Brooklyn Nine-Nine: The 9 best lines from Adrian Pimento
Introducing Jake's new, unstable partner: Paul Sneed—er, Adrian Pimento
A hot cup of crazy was thrown in the face of viewers at the beginning of this week’s installment of Brooklyn Nine-Nine, and for the next 30 minutes, there were free refills. From the get-go, you could tell the dynamic in the Nine-Nine was about to change — to get a little more odd and dangerous — with the addition of Det. Adrian Pimento (a.k.a. Rafi from The League, a.k.a. Dennis Feinstein from Parks and Recreation, a.k.a. Jason Mantzoukas, who will be guest-starring in four episodes). As the wild-eyed Pimento held a knife to Jake’s neck (and as he unconsciously dipped in and out of his alias of Paul Sneed, mob muscle for Jimmy “The Butcher” Figgis), it became clear that his dozen years spent undercover infiltrating the mafia had blurred, crossed and otherwise effed up the line between cop and criminal. Jake’s reaction was perfect: Oblivious to his own full-throated jeopardy while Holt explained the identity of this crazy man in the precinct, he declared, “That…is…awesome!”

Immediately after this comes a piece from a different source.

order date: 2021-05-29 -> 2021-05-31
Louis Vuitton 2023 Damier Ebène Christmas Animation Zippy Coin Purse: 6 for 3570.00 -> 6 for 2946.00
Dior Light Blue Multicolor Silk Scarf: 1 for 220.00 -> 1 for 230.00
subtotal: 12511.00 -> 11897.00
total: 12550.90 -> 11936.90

But as the episode unspooled, Jake, who’d asked Holt to partner with Pimento to investigate a breaking-and-entering at an electronics store, would see that it wasn’t exactly awesome. Initially enamored with the man who did what Jake always wanted to do — go undercover in a hardcore, skull-busting way, instead of a brief stint that involved switching the mafia’s internet provider — he saw that Adrian was actually a disturbing handful (see: a flashback in which he beats someone to bloody pulp, cries a bit, then resumed the beating; or rather: a flashback in which the victim’s blood serves as his eye moisturizer). Worse yet, it seemed like he may still be working for the Butcher. Why else would he surreptitiously buy a burner phone, don a ski mask to break into a warehouse to retrieve a dufflebag, and do tai chi in his underpants? (Fine, that last one has nothing to do with anything; it’s just super creepy.)

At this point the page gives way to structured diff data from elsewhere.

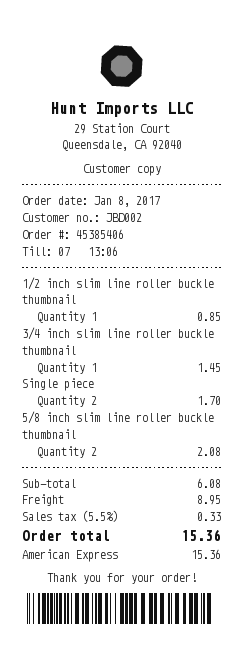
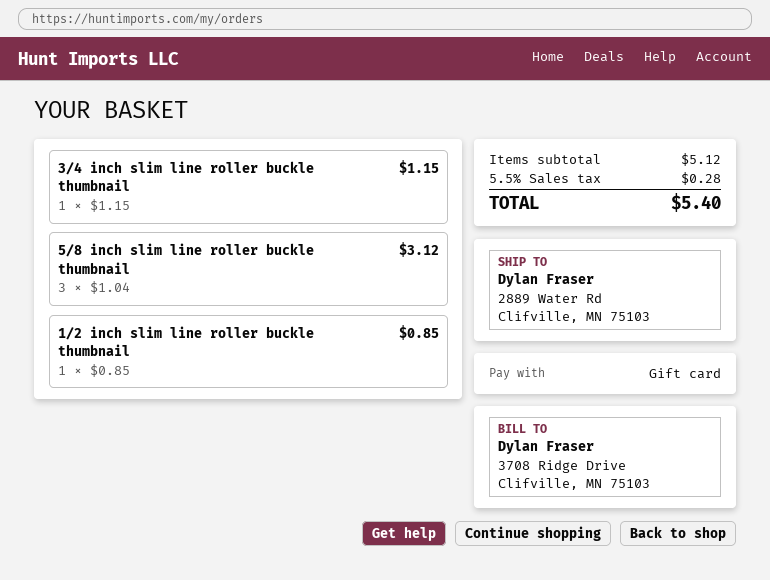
payment method: American Express -> gift card
3/4 inch slim line roller buckle thumbnail: 1 for 1.45 -> 1 for 1.15
Single piece: 2 for 1.70 -> none
5/8 inch slim line roller buckle thumbnail: 2 for 2.08 -> 3 for 3.12
subtotal: 6.08 -> 5.12
shipping: 8.95 -> none
tax: 5.5% = 0.33 -> 5.5% = 0.28
total: 15.36 -> 5.40

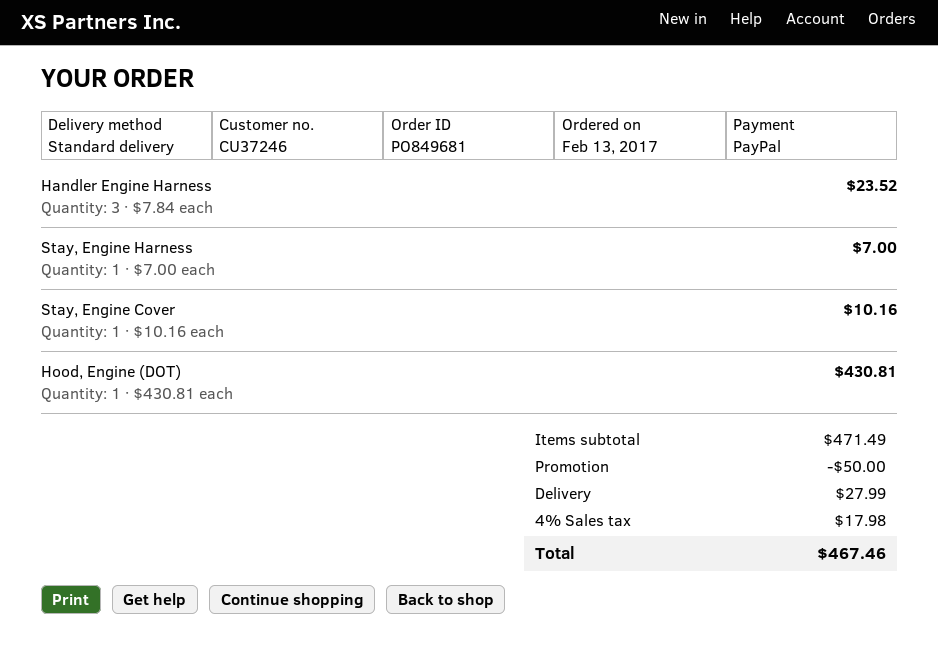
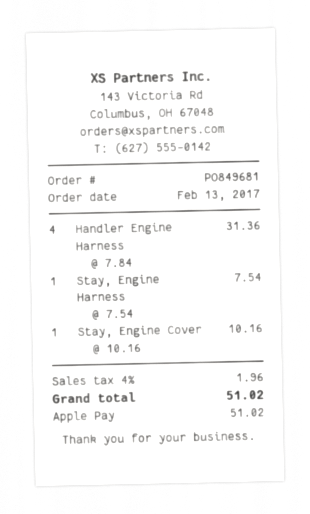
payment method: PayPal -> Apple Pay
Handler Engine Harness: 3 x 7.84 = 23.52 -> 4 x 7.84 = 31.36
Stay, Engine Harness: 1 x 7.00 = 7.00 -> 1 x 7.54 = 7.54
Hood, Engine (DOT): 1 x 430.81 = 430.81 -> none
discount: 50.00 -> none
shipping: 27.99 -> none
tax: 4% = 17.98 -> 4% = 1.96
total: 467.46 -> 51.02

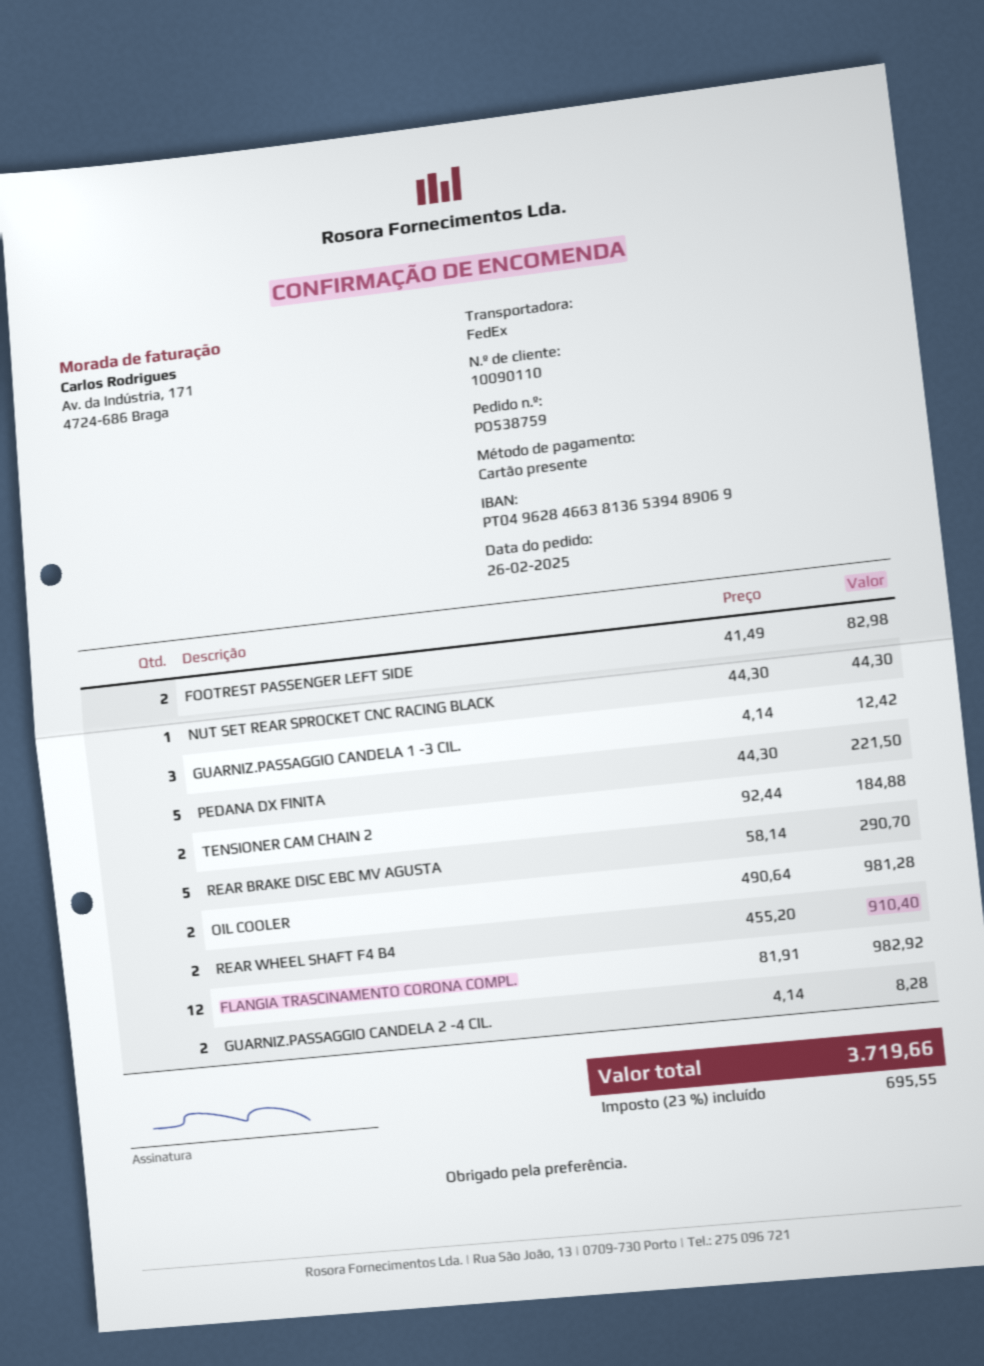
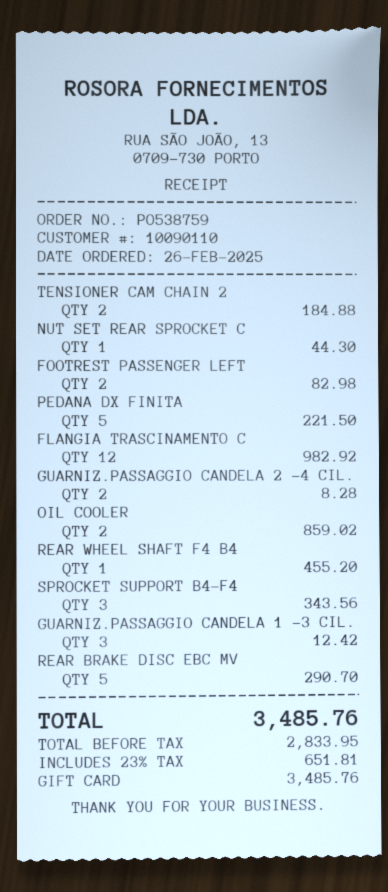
OIL COOLER: 2 for 981.28 -> 2 for 859.02
REAR WHEEL SHAFT F4 B4: 2 for 910.40 -> 1 for 455.20
SPROCKET SUPPORT B4-F4: none -> 3 for 343.56
tax: 23% = 695.55 -> 23% = 651.81
total: 3719.66 -> 3485.76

While all of this sexually intrigued Rosa, who admitted that her crushes were bad news (see: the Vulture, the ShamWow! guy, Stripe from Gremlins), Jake launched an investigation into Adrian, only to wind up busted by him; the non-trusting Adrian then reverted to his old ways as a bag man. That is, a bagger at a grocery store. (His unbottled anger at cashier Maggie? Hilarious.) Only in the final minute did he take Jake up on his offer to help him transition back into police life, joining him on the raid of the B&E perp’s apartment and attacking the guy just as the episode ended. “Adrian Pimento” felt a bit like a set-up episode (Can Jake tame — and trust — Adrian? Will Adrian and Rosa get into a weird-ass flirtation/romance?), but a promising one that is injecting some seriously dark, off-kilter energy into the Nine-Nine.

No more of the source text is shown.